She Blinded Me With Science


Scrutinize claims of scientific fact in support of opinion journalism.

Even with honest intent, it's difficult to apply science correctly, and it's rare that dishonest uses are punished. Citing a scientific result gives an easy patina of authority, which is rarely scratched by a casual reader. Without actually lying, the arguer may select from dozens of studies only the few with the strongest effect in their favor, when the overall body of evidence may point at no effect or even in the opposite direction. The reader only sees "statistically significant evidence for X". In some fields, the majority of published studies claim unjustified significance in order to gain publication, inciting these abuses.

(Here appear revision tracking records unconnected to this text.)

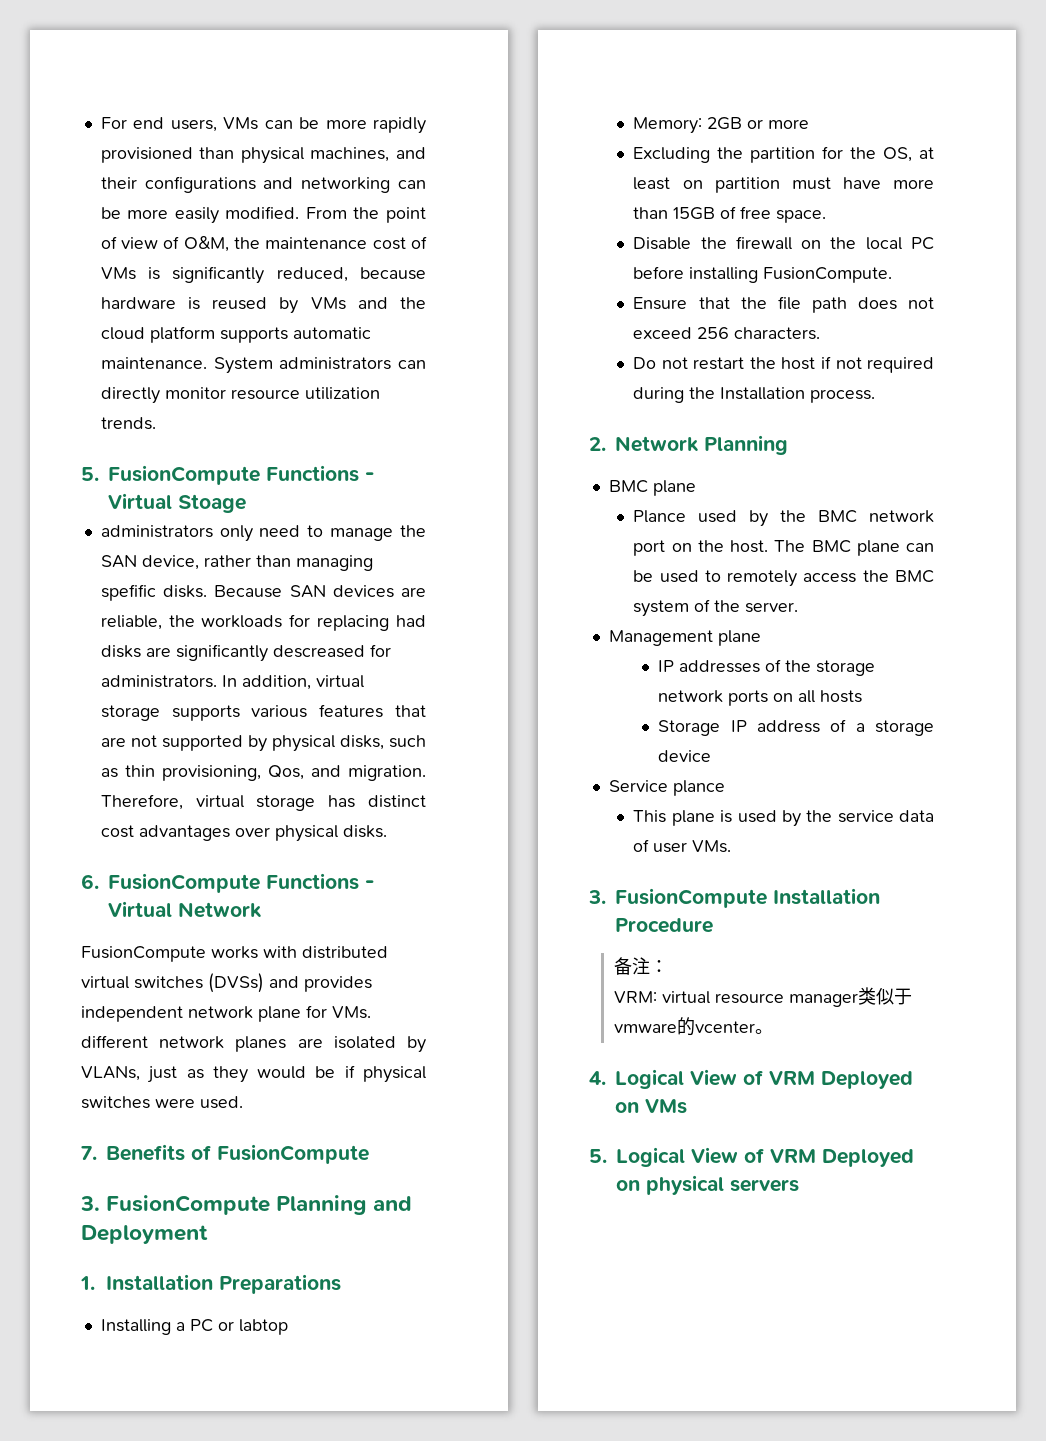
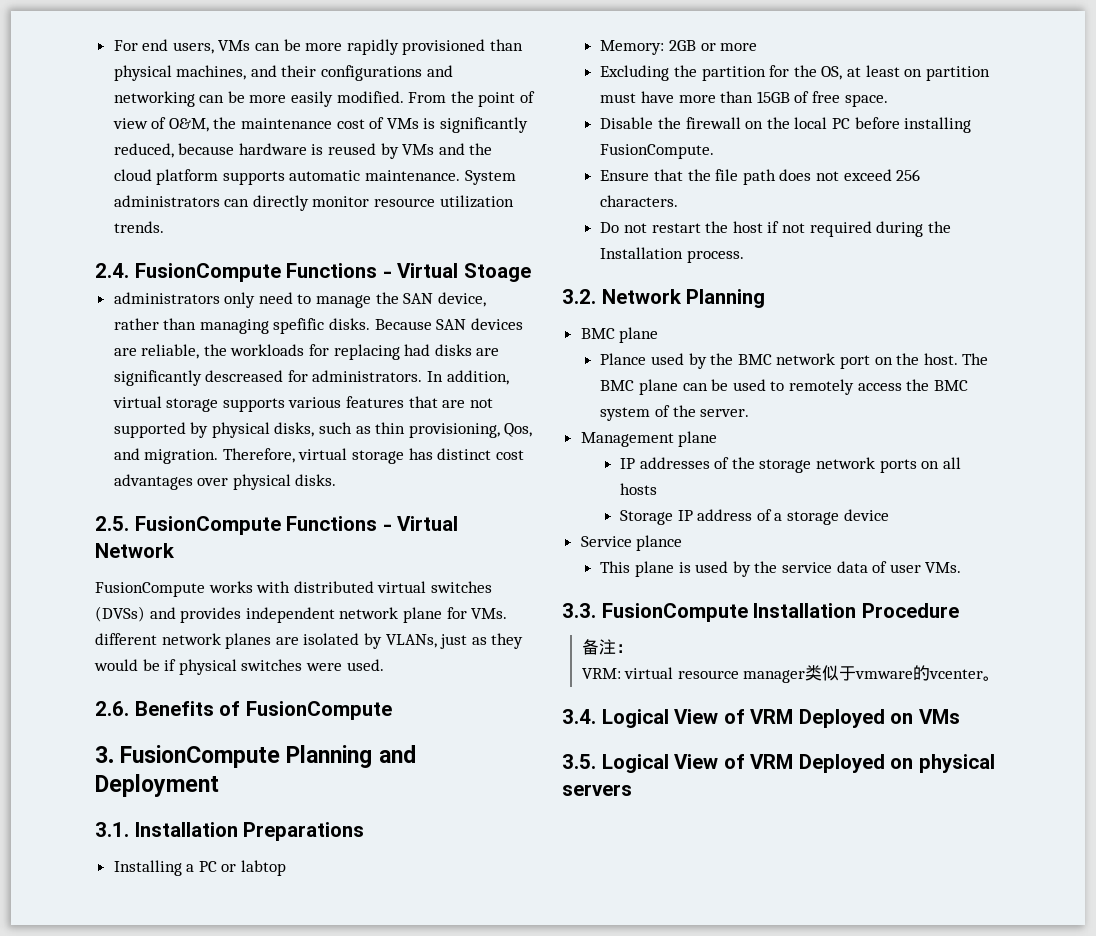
- 5. FusionCompute Functions - Virtual Stoage
+ 2.4. FusionCompute Functions - Virtual Stoage
- 6. FusionCompute Functions - Virtual Network
+ 2.5. FusionCompute Functions - Virtual Network
- 7. Benefits of FusionCompute
+ 2.6. Benefits of FusionCompute
- 1. Installation Preparations
+ 3.1. Installation Preparations
- 2. Network Planning
+ 3.2. Network Planning
- 3. FusionCompute Installation Procedure
+ 3.3. FusionCompute Installation Procedure
- 4. Logical View of VRM Deployed on VMs
+ 3.4. Logical View of VRM Deployed on VMs
- 5. Logical View of VRM Deployed on physical servers
+ 3.5. Logical View of VRM Deployed on physical servers

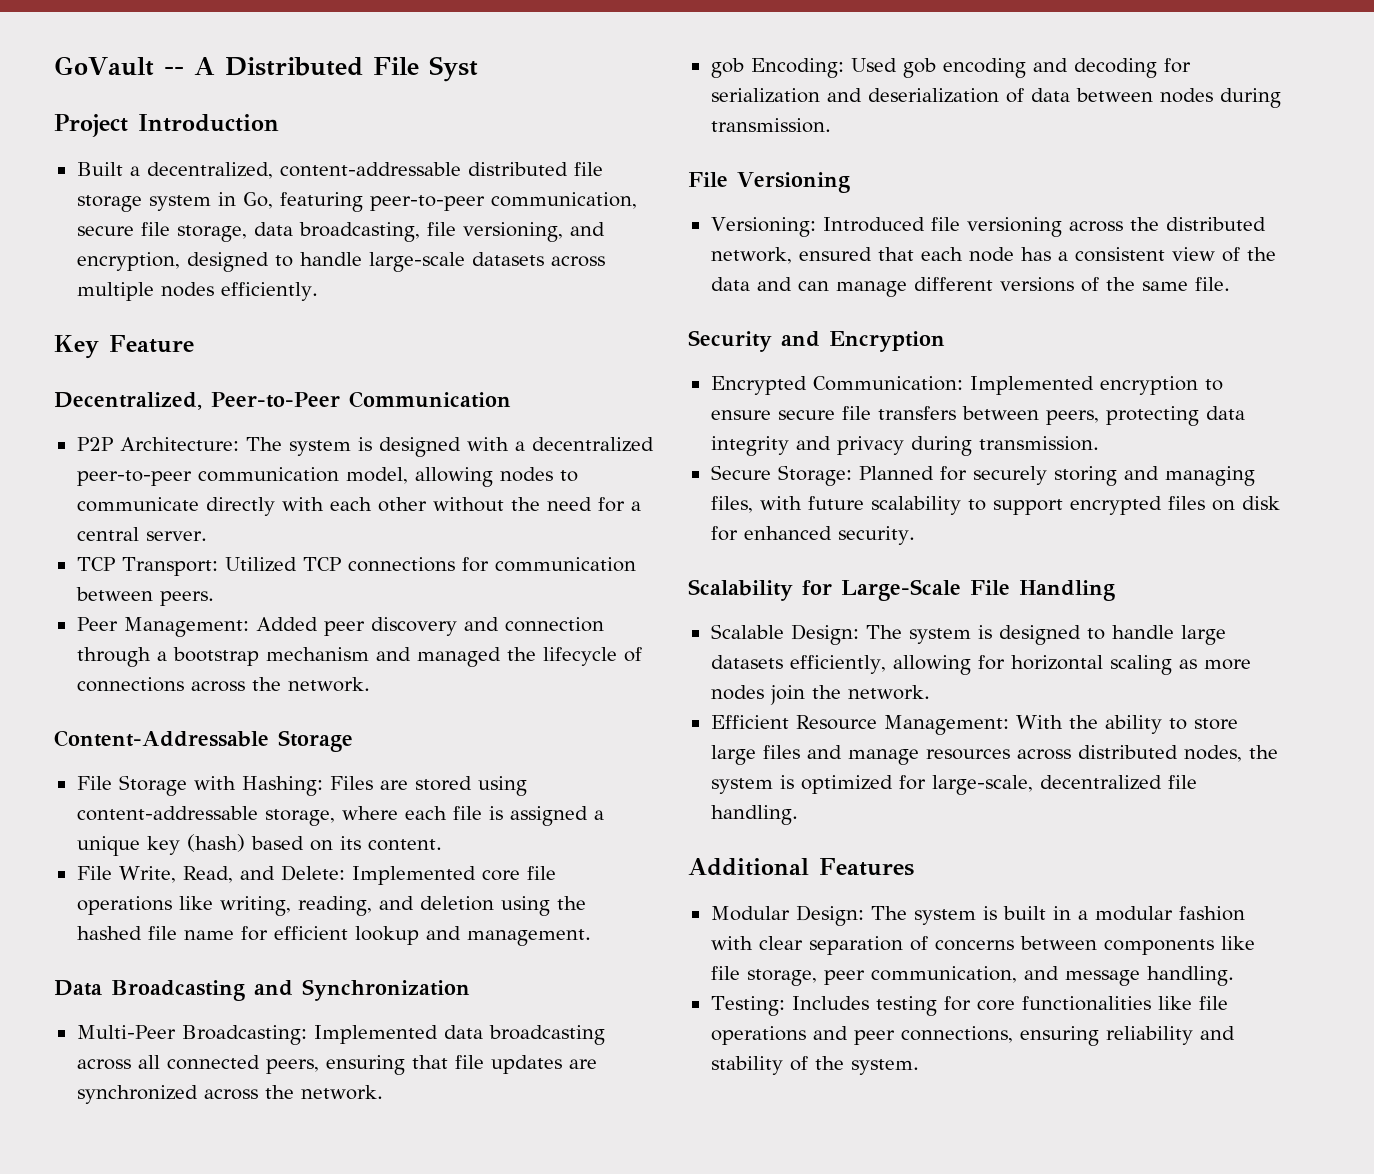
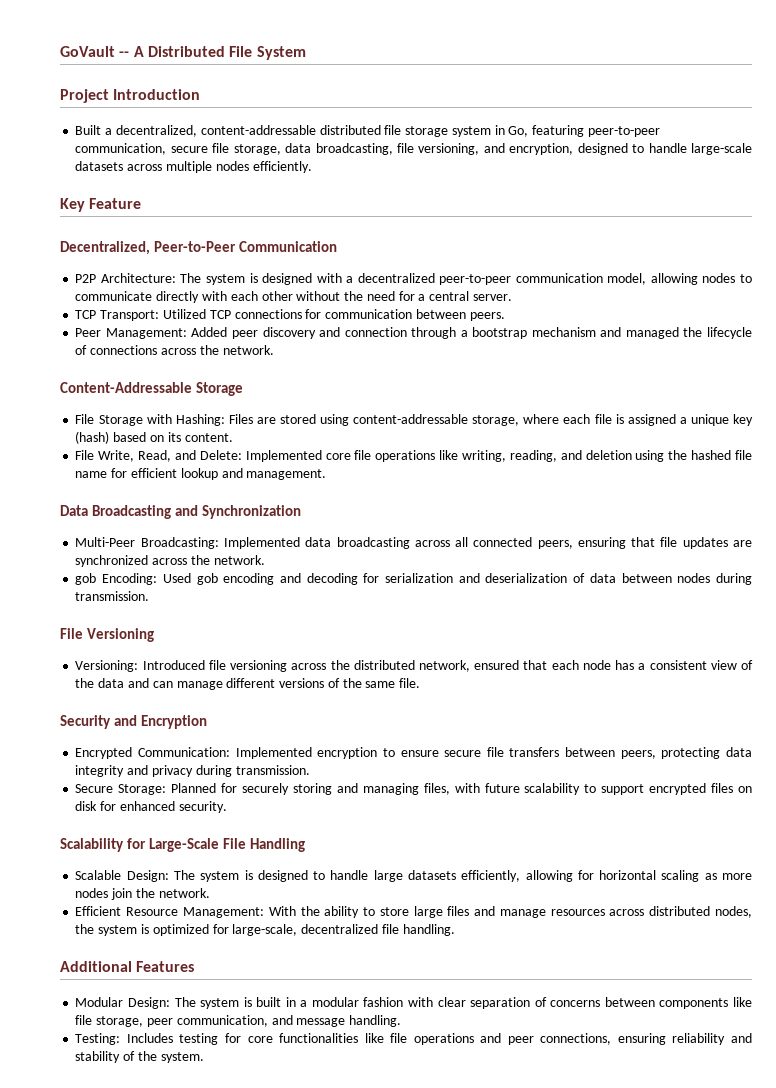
- GoVault -- A Distributed File Syst
+ GoVault -- A Distributed File System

Here are two recent examples:

Women are often better communicators because their brains are more networked for language. The majority of women are better at "mind-reading," than most men; they can read the emotions written on people's faces more quickly and easily, a talent jump-started by the vast swaths of neural real estate dedicated to processing emotions in the female brain.

- Susan Pinker, a psychologist, in NYT's "DO Women Make Better Bosses"

Twin studies and adoptive studies show that the overwhelming determinant of your weight is not your willpower; it's your genes. The heritability of weight is between .75 and .85. The heritability of height is between .9 and .95. And the older you are, the more heritable weight is.

- Megan McArdle, linked from the LW article The Obesity Myth

Mike, a biologist, gives an exasperated explanation of what heritability actually means:

Quantitative geneticists use [heritability] to calculate the changes to be expected from artificial or natural selection in a statistically steady environment. It says nothing about how much the over-all level of the trait is under genetic control, and it says nothing about how much the trait can change under environmental interventions.

Susan Pinker's female-boss-brain cheerleading is refuted by Gabriel Arana. A specific scientific claim Pinker makes ("the thicker corpus callosum connecting women's two hemispheres provides a swifter superhighway for processing social messages") is contradicted by a meta-analysis (Sex Differences in the Human Corpus Callosum: Myth or Reality?), and without that, you have only just-so evolutionary psychology argument.

The Bishop and Wahlsten meta-analysis claims that the only consistent finding is for slightly larger average whole brain size and a very slightly larger corpus callosum in adult males. Here are some highlights:

Given that the CC interconnects so many functionally different regions of cerebral cortex, there is no reason to believe that a small difference in overall CC size will pertain to any specific psychological construct. Total absence of the corpus callosum tends to be associated with a ten-point or greater reduction in full-scale IQ, but more specific functional differences from IQ-matched controls are difficult to identify.
In one recent study, a modest correlation between cerebrum size and IQ within a sex was detected. At the same time, males and females differ substantially in brain size but not IQ. There could easily be some third factor or array of processes that acts to increase both brain size and IQ score for people of the same sex, even though brain size per se does not mediate the effect of the other factor on IQ.
The journal Science has refused to publish failures to replicate the 1982 claims of de Lacoste-Utamsing and Holloway (Byne, personal communication).

Obviously, if journals won't publish negative results, then this weakens the effective statistical significance of the positive results we do read. The authors don't find this to be significant for the topic (the above complaint isn't typical).

When many small-scale studies of small effects are published, the chances are good that a few will report a statistically significant sex difference. ... One of our local newspapers has indeed printed claims promulgated over wire services about new studies finding a sex difference in the corpus callosum but has yet to print a word about contrary findings which, as we have shown, far outnumber the statistically significant differences.

This effect is especially notable in media coverage of health and diet research.

The gold-standard in the medical literature is a cumulative meta-analysis conducted using the raw data. We urge investigators to make their raw data or, better yet, the actual tracings available for cumulative meta-analysis. We attempted to collect the raw data from studies of sex differences in the CC cited in an earlier version of this paper by writing to the authors. The level of response was astoundingly poor. In several studies that used MRI, the authors even stated that the original observations were no longer available.

This is disturbing. I suspect that many authors are hesitant to subject themselves to the sort of scrutiny they ought to welcome.

By convention, we are taught that the null hypothesis of no sex difference should be rejected if the probability of erroneously rejecting the null on the basis of a set of data is 5% or less. If 10 independent measures are analysed in one study, each with the α = 0.05 criterion, the probability of finding at least one ‘significant’ sex difference by chance alone is 1 − (1 − 0.05)10 = 0.40 or 40%. Consequently, when J tests involving the same object, e.g. the corpus callosum, are done in one study, the criterion for significance of each test might better be adjusted to α/J, the Dunn or Bonferroni criterion that is described in many textbooks. All but two of 49 studies of the CC adopted α = 0.05 or even 0.10, and for 45 of these studies, an average of 10.2 measures were assessed with independent tests.

This is either rank incompetence, or even worse, the temptation to get some positive result out of the costly data collection.